Twisting the chainplate to form the hinge, as in the prior attempt, would most likely result in a number of variances from one deadeye to another. When viewing a single deadeye the result might be acceptable, but when 6 or 8 deadeyes are lined up next to each other the differences would surely stand out.
The original attempt started with soldering a piece of 1/32 round bar to the chainplate, which is 3/32 x 1/64. This gave a good impression of a hinge, but centering and shaping the hinge and the shoulders of the chainplate was problematic, and that’s when I decided to twist the chainplate stock to form the hinge. The new process starts with the round bar, and I thought some viewers may be interested in seeing how resistance soldering works.
The first photo shows the soldering setup. The jig consists of a piece of corian milled so that the groove for the chainplate is the same depth as the thickness of the stock, and the groove for the round stock is the correct depth for the chainplate to lie at the center of the round stock.
The large black clamp simply holds the jig on the table. The yellow plastic clamp is holding the chainplate to the jig, and the orange plastic clamp is holding the round bar stock to the jig. The alligator clip attached to the chainplate is the negative electrode attached to the resistance soldering power unit.
After the setup is secured, flux is applied as in any other soldering process.
I’m using Stay-Clean flux – this normally comes with Sta-Brite solder. I use a silver-bearing solder from Radio Shack, mainly because it comes as a very thin wire, so it’s easy to clip off a very small piece and avoid wasting solder and making cleanup harder. In the following photo you may be able to see the very small piece of solder pointed to by the tweezers.
Heating the solder is accomplished by holding the positive electrode to the workpiece – normally at the thickest part – and depressing the footswitch. With pieces this small the soldering takes only a few seconds.
The piece cools down almost immediately, so it’s not necessary to wait or to immerse the piece in a cooling bath. The next step is to clip off the excess round bar.
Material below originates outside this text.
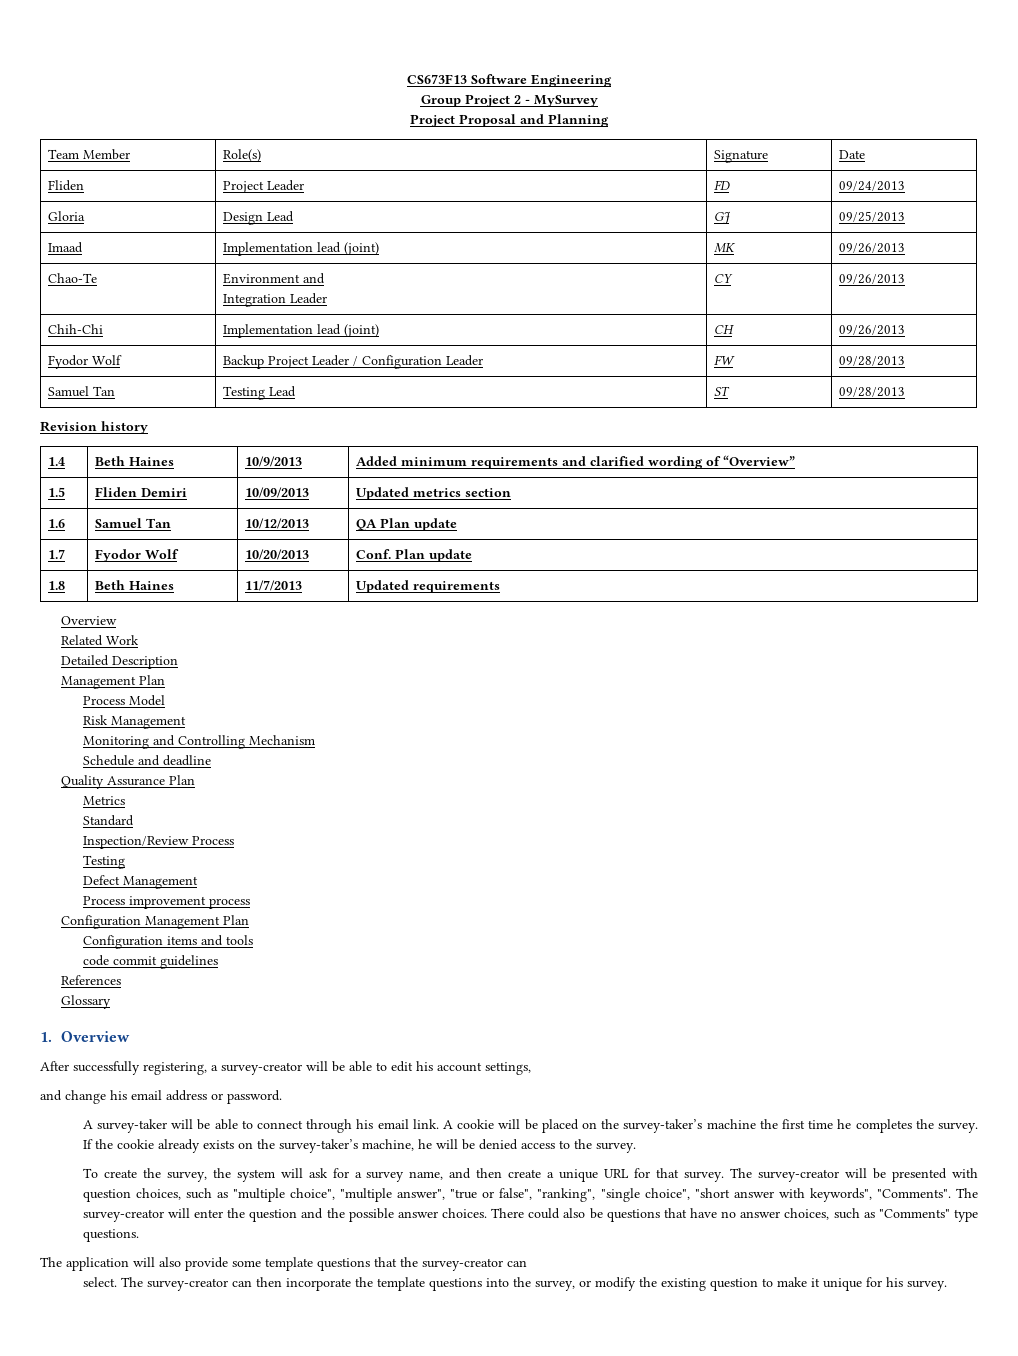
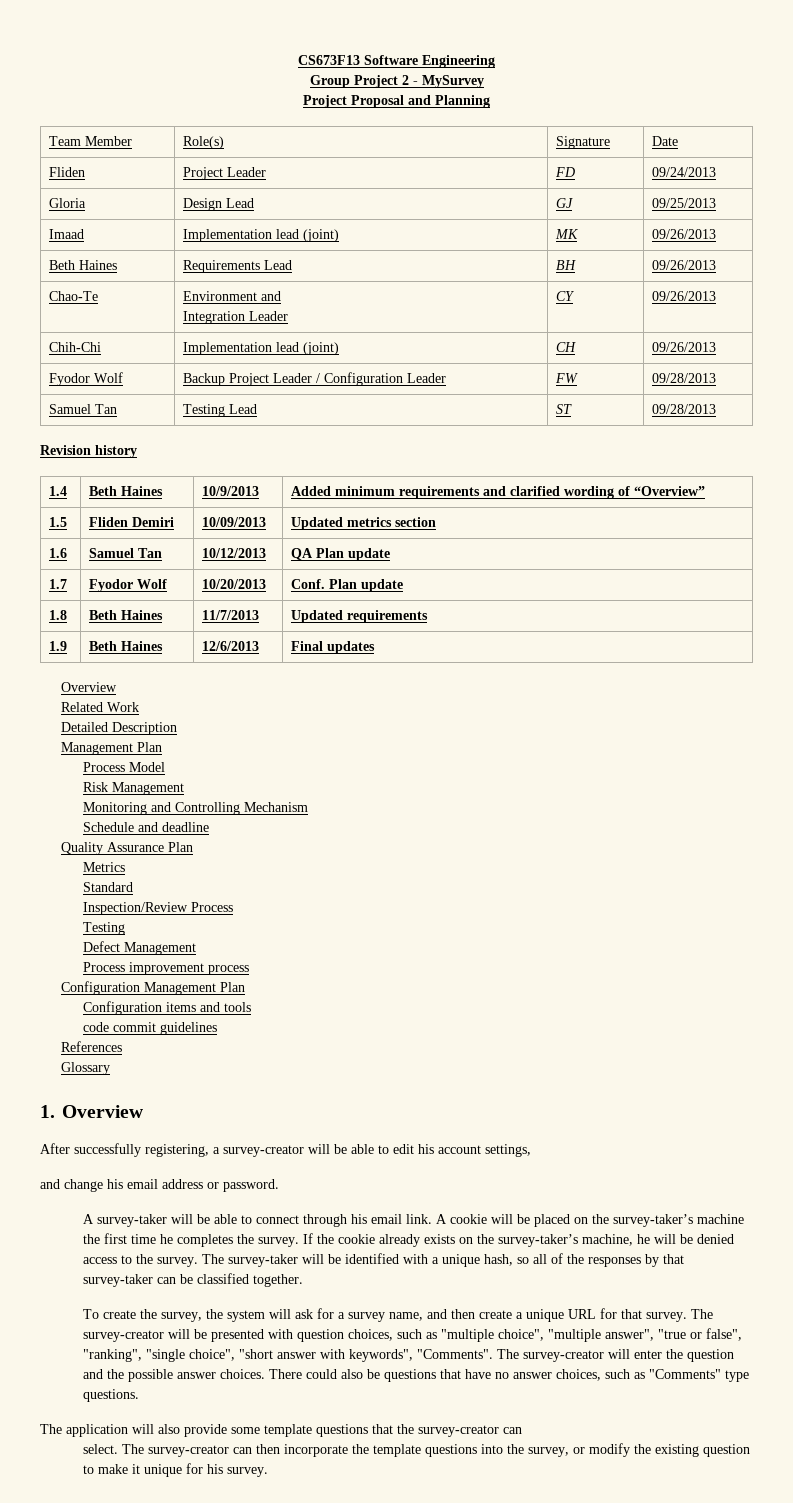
+ Beth Haines | Requirements Lead | BH | 09/26/2013
+ 1.9 | Beth Haines | 12/6/2013 | Final updates
+ The survey-taker will be identified with a unique hash, so all of the responses by that survey-taker can be classified together.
Shaping a piece this small by eye so that it is symmetrical and repeatable is very difficult. A shaping template was made on the mill so that the piece could be tested as it was being shaped (shaping was done with a small parallel Barrette file – number 4).
The square hole on the left is for the initial shaping to get the size of the hinge consistent and centered. The hole on the right was shaped using a rounded end mill and indicates the shoulders of the chainplate. The following photo shows the first step in shaping the hinge.
After the shoulders were rounded the profile of the hinge is finished.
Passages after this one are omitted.